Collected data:
★ ★ ★ ★

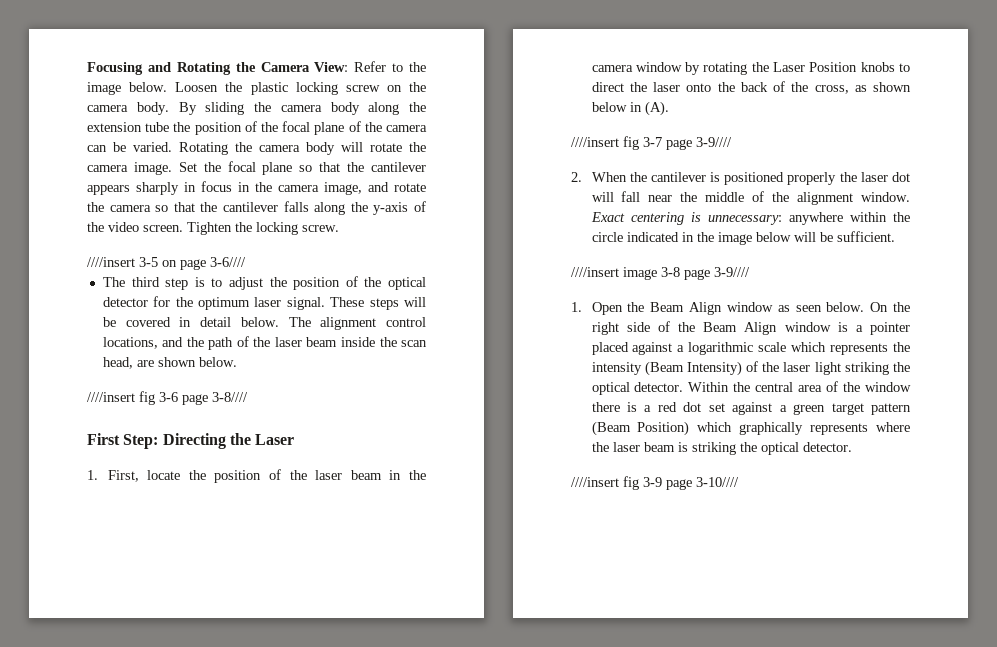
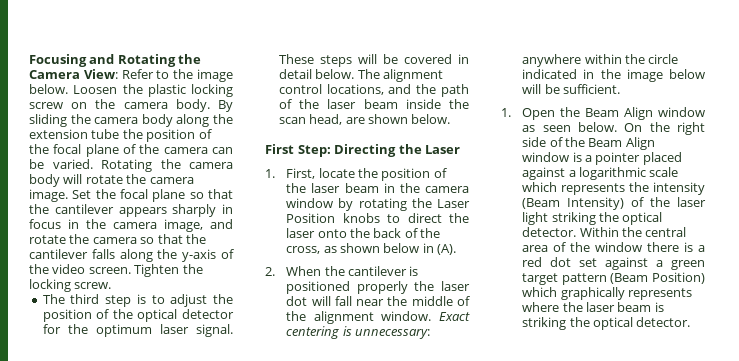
[87,257,246,270] // ////insert 3-5 on page 3-6//// -> (112, 285) none
[87,391,248,405] // ////insert fig 3-6 page 3-8//// -> (451, 119) none
[571,136,732,150] // ////insert fig 3-7 page 3-9//// -> (457, 249) none
[571,267,750,280] // ////insert image 3-8 page 3-9//// -> (621, 89) none
[571,476,739,490] // ////insert fig 3-9 page 3-10//// -> (691, 322) none

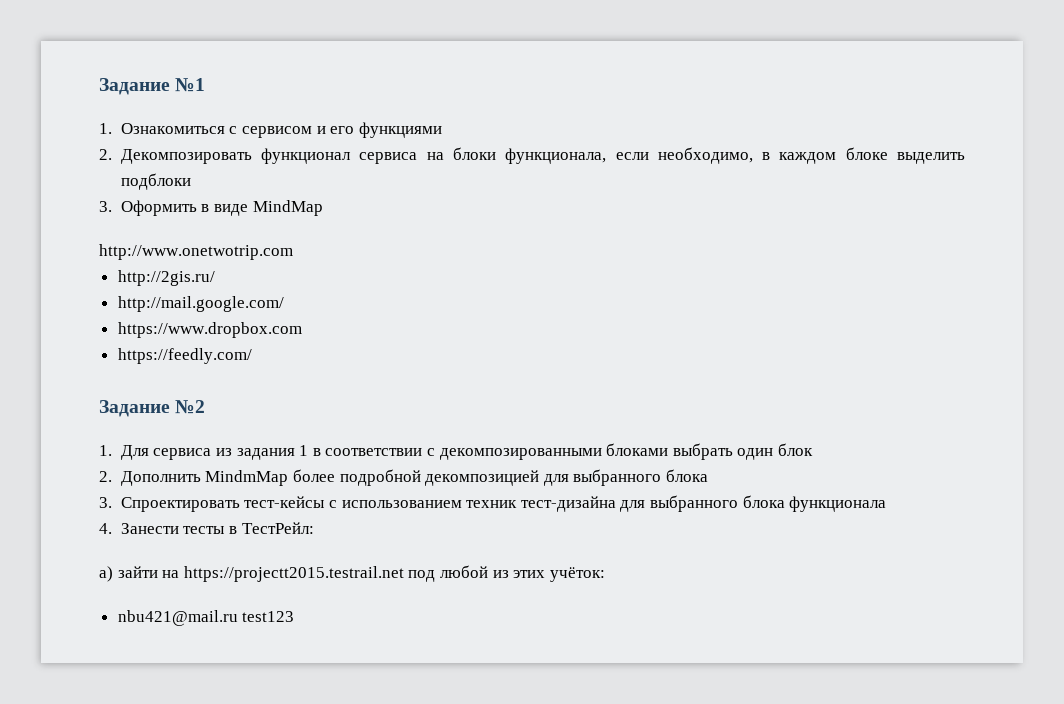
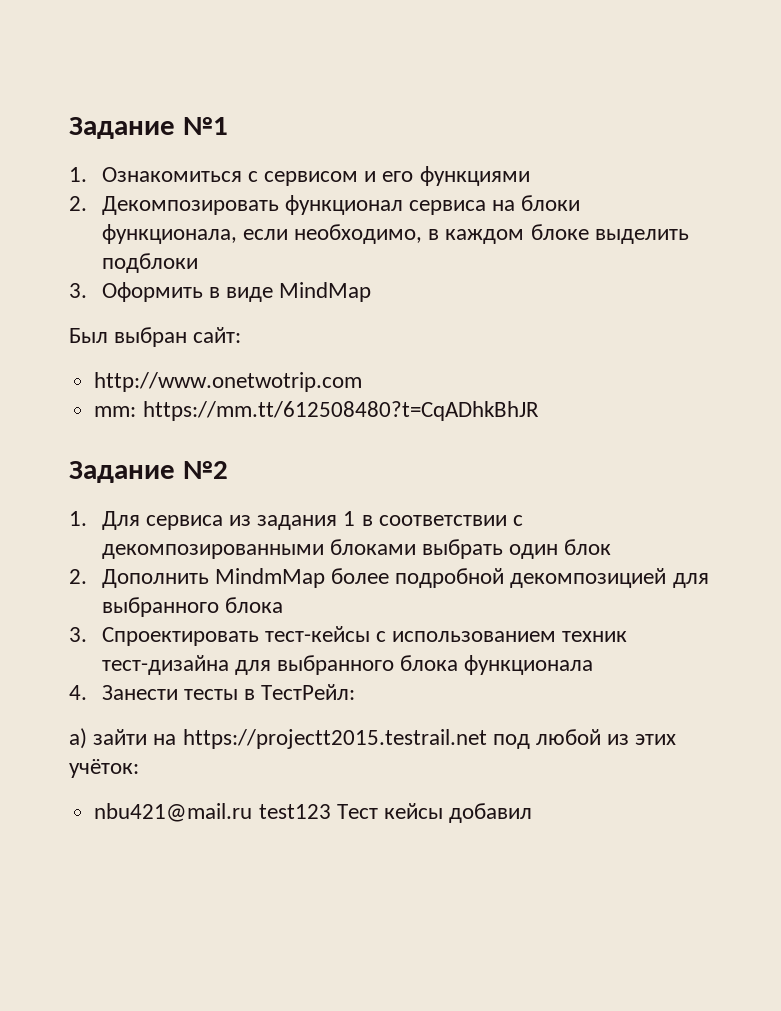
[99,244,293,260] [117,270,215,286] [117,296,284,312] [117,322,302,338] [117,348,252,364] http://www.onetwotrip.com // http://2gis.ru/ // http://mail.google.com/ // https://www.dropbox.com // https://feedly.com/ -> [69,327,242,347] [94,372,363,392] [94,401,539,421] Был выбран сайт: // http://www.onetwotrip.com // mm: https://mm.tt/612508480?t=CqADhkBhJR
(295, 616) none -> [336,803,533,823] Тест кейсы добавил

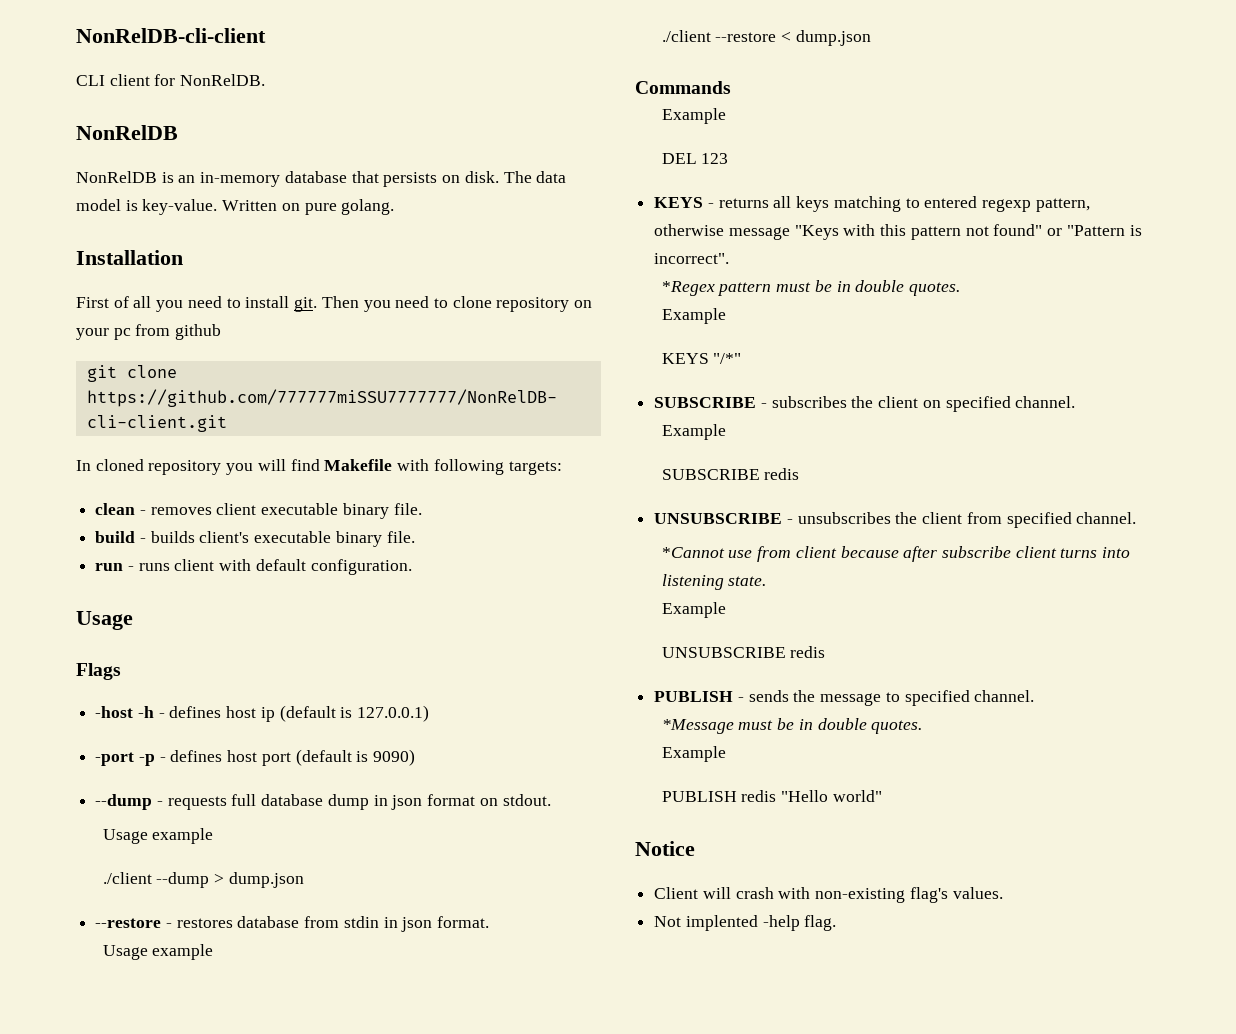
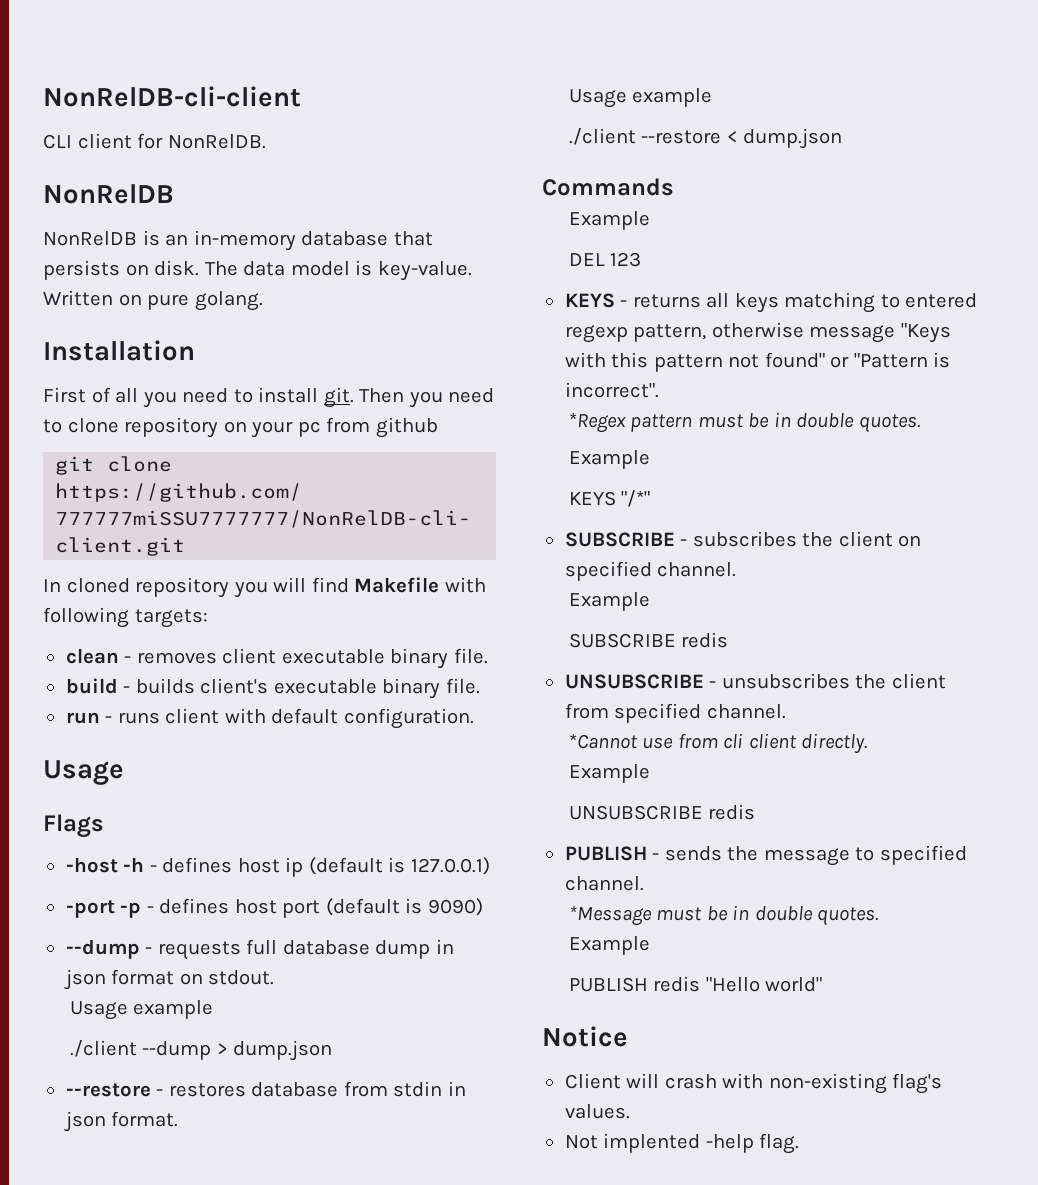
[795,546,1131,562] [661,574,767,590] client because after subscribe client turns into listening state. -> [723,733,868,754] cli client directly.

★ ★ ★ ★

> **Task brief**: Write out every line above again exactly, with the pictures left out.

> **Response box**:
[87,257,246,270] // ////insert 3-5 on page 3-6//// -> (112, 285) none
[87,391,248,405] // ////insert fig 3-6 page 3-8//// -> (451, 119) none
[571,136,732,150] // ////insert fig 3-7 page 3-9//// -> (457, 249) none
[571,267,750,280] // ////insert image 3-8 page 3-9//// -> (621, 89) none
[571,476,739,490] // ////insert fig 3-9 page 3-10//// -> (691, 322) none

[99,244,293,260] [117,270,215,286] [117,296,284,312] [117,322,302,338] [117,348,252,364] http://www.onetwotrip.com // http://2gis.ru/ // http://mail.google.com/ // https://www.dropbox.com // https://feedly.com/ -> [69,327,242,347] [94,372,363,392] [94,401,539,421] Был выбран сайт: // http://www.onetwotrip.com // mm: https://mm.tt/612508480?t=CqADhkBhJR
(295, 616) none -> [336,803,533,823] Тест кейсы добавил

[795,546,1131,562] [661,574,767,590] client because after subscribe client turns into listening state. -> [723,733,868,754] cli client directly.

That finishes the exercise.